Jean Arnault: This prize is geared toward new entrepreneurs and watchmakers who have decided to take the steps/risks to launch their own projects. Whether 18 years old or 95 years old, we consider these candidacies the same way. For these candidates, one thing to remember is that they will be judged on their product as a whole: technical aspects (of course) but also audacity, design, craft, etc… So, in a few words: Candidates need to present the best product they possibly can through explanatory text, photos, videos, in order to get a shot at the great reward!
How will the LV Watch Prize make a difference? Through our dedicated mentorship program, the winner will have access to all the resources at La Fabrique du Temps to help him/her through the questions they might have for the development of their brand. Added to the prize money and the recognition of winning the prize, this will allow them to be steered in a clear direction on the aspect that they are not an expert on: communication, distribution, press, HR, etc…
Ariel Adams: What do you hope to accomplish with the Louis Vuitton Watch Prize a few years down the line? Of course, the objective is to start mentoring young talent and demonstrate the patronage side of the brand, but how did you explain it all to LVMH corporate for example, in terms of your goals and intentions?

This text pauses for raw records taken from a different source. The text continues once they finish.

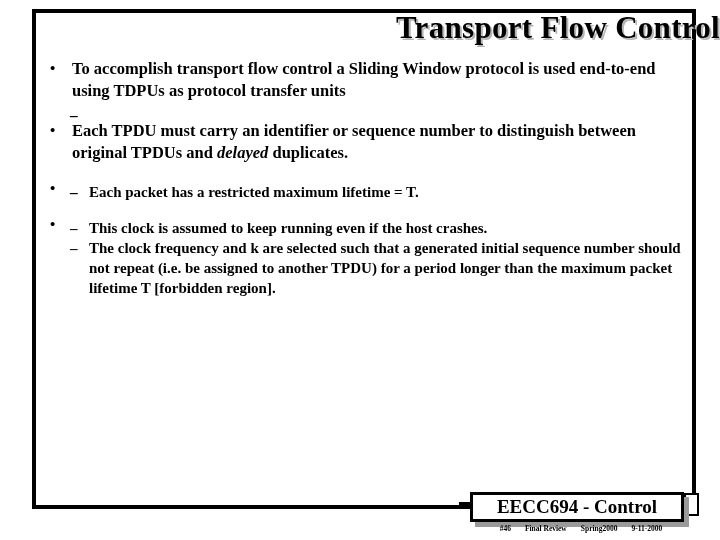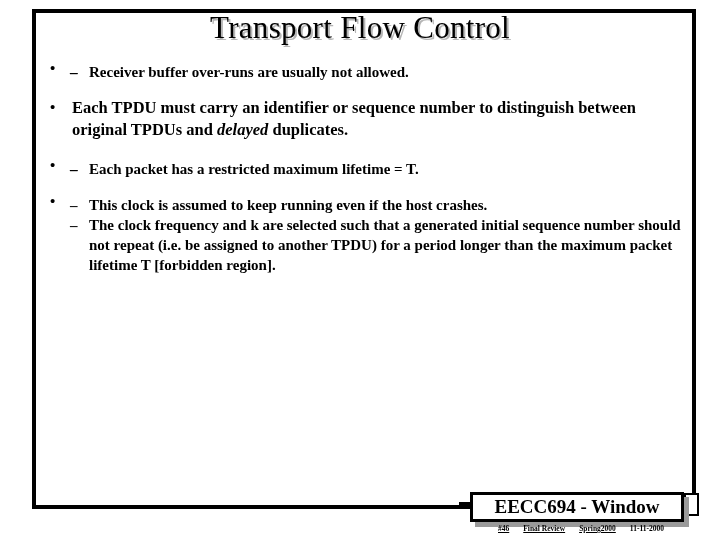--- a/index.html
+++ b/index.html
@@ -33,9 +33,9 @@
     left: 0;
     top: 11px;
     width: 720px;
-    text-align: center;
-    font-family: "Liberation Serif", "DejaVu Serif", serif;
-    font-weight: normal;
+    text-align: right;
+    font-family: "Liberation Serif", "DejaVu Serif", serif;
+    font-weight: bold;
     font-size: 31px;
     line-height: 34px;
     color: #000000;

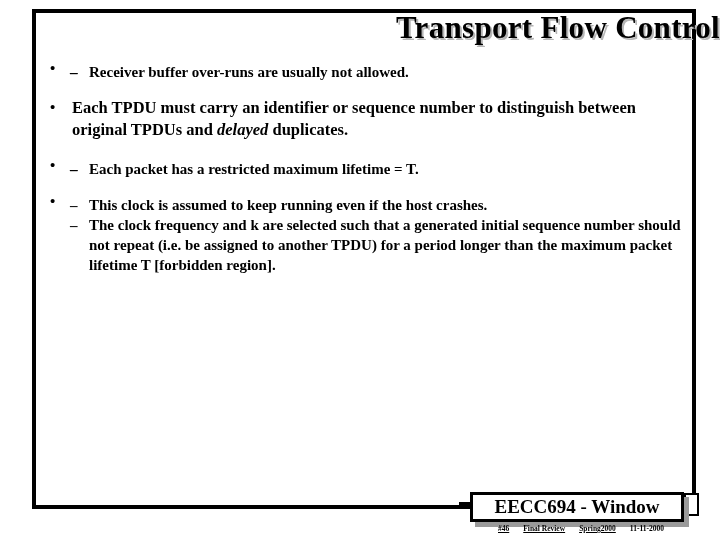--- a/index.html
+++ b/index.html
@@ -178,6 +178,7 @@
   <div class="group">
     <div class="bullet-l1">
       <span class="marker">•</span>
+      <span>To accomplish transport flow control a Sliding Window protocol is used end-to-end using TDPUs as protocol transfer units</span>
     </div>
     <div class="gap-sm"></div>
     <div class="bullet-l2">

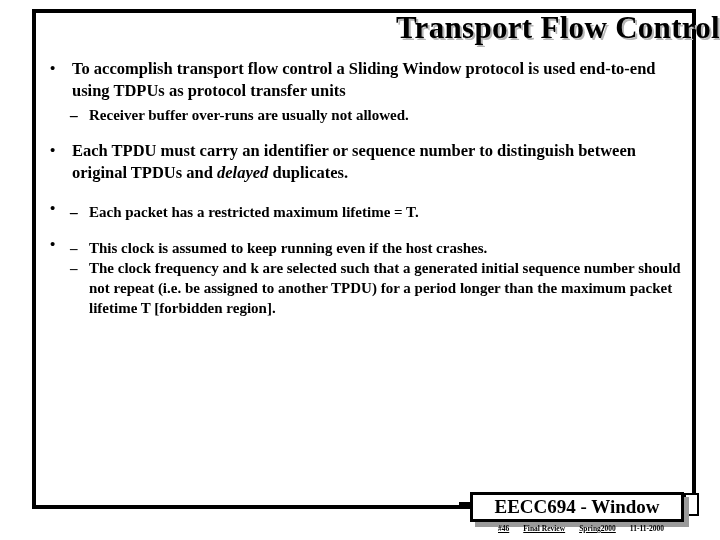--- a/index.html
+++ b/index.html
@@ -186,7 +186,6 @@
     </div>
     <div class="bullet-l2">
       <span class="marker">–</span>
-      <span>Receiver buffer over-runs are usually not allowed.</span>
     </div>
   </div>
 

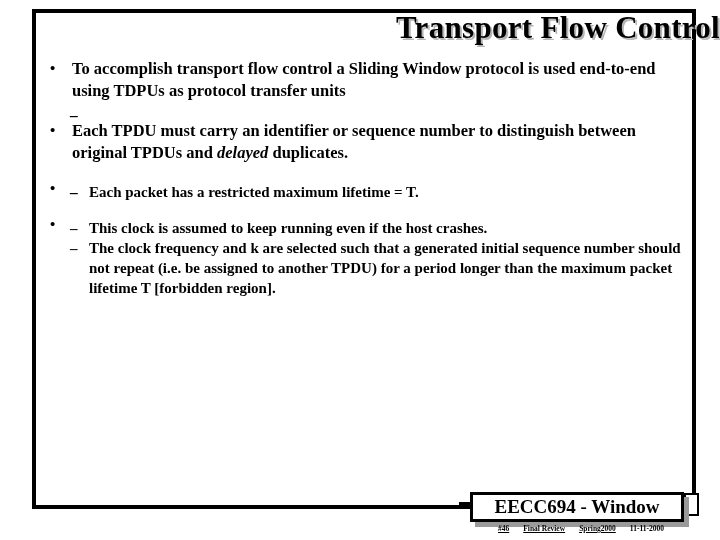--- a/index.html
+++ b/index.html
@@ -239,7 +239,7 @@
   <div class="nub-right-shadow"></div>
   <div class="badge-shadow"></div>
   <div class="badge-box">
-    <span class="badge-text">EECC694 - Window</span>
+    <span class="badge-text">EECC694 - Control</span>
   </div>
 </div>
 

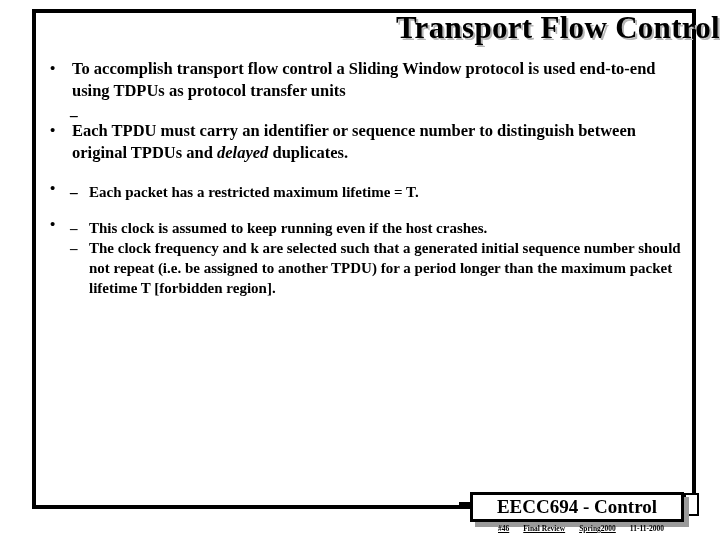--- a/index.html
+++ b/index.html
@@ -164,7 +164,7 @@
     color: #000000;
     white-space: nowrap;
   }
-  #footer-credit .cspan { margin-right: 14px; text-decoration: underline; }
+  #footer-credit .cspan { margin-right: 14px; }
 </style>
 </head>
 <body>

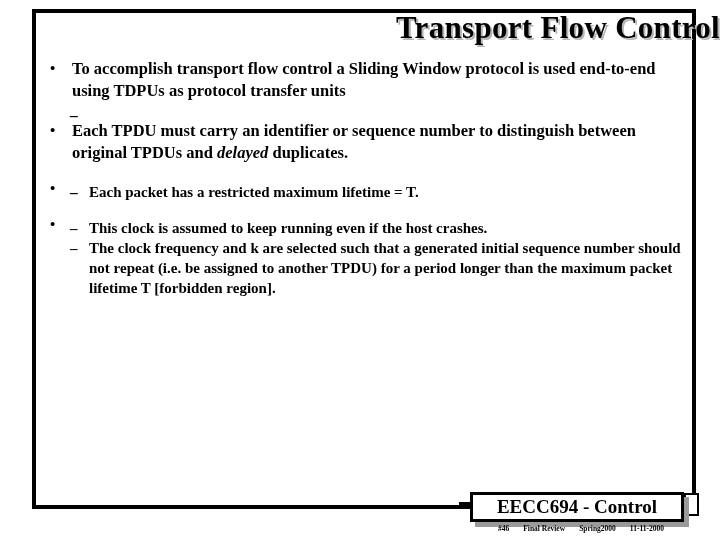--- a/index.html
+++ b/index.html
@@ -244,7 +244,7 @@
 </div>
 
 <div id="footer-credit">
-  <span class="cspan">#46</span><span class="cspan">Final Review</span><span class="cspan">Spring2000</span><span>11-11-2000</span>
+  <span class="cspan">#46</span><span class="cspan">Final Review</span><span class="cspan">Spring2000</span><span>9-11-2000</span>
 </div>
 
 </body></html>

Jean Arnault: The idea for this initiative in a couple years would be to expand its scope beyond simply focusing on the product but also getting designers, suppliers, and other talents of the industry involved. The idea for us is also to reach a larger audience year after year to bring the spotlight to this watchmaking world we all love so much. If through this prize, we can convert a few individuals into watch aficionados, I would say: mission accomplished.
Ariel Adams: If you speak to a lot of managers in the luxury watch space right now, they will tell you that there is a lack of creative talent, especially in the management department. How might the Louis Vuitton Watch Prize or initiatives like it play a role in attracting more creative talent to the watch industry, while also giving the watch industry an opportunity to meet more young talent?
Jean Arnault: We see more and more initiatives geared toward designers and creatives in the watch industry, which is amazing. These initiatives bring a spotlight to the industry and allow people to come out of their hiding spots, present their work to the world and receive fair credit for it. At the end of the day, regardless of the specific aim, these initiatives get more people interested in the industry and encourage talent to come forward.
That’s how the idea to work on the prize for independent creatives came about, to really try to boost that part of the market and to garner both industry and collectors’ interest in this space. The idea for us is to really cultivate world visions of watchmaking and bring these independent minds together, and also creative minds.
Ariel Adams: How does Louis Vuitton want the larger watch community to engage with the “LV Watch Prize?” After the launch of the initiative, will there be additional ways to interact? If you aren’t someone specifically applying to receive the award, how can you keep up with this campaign and its developments?
Jean Arnault: Obviously, we’ll have dedicated moments throughout the year to present the different steps and call on the greater community to give us their opinions. We’ll make sure to touch base with all of the watch press in advance of the big moments (like, for example, the reveal of the members of the committee), such that the information is relayed properly. We’ll experiment with different ways to interact over the different iterations of the prize but it’s still a work in progress.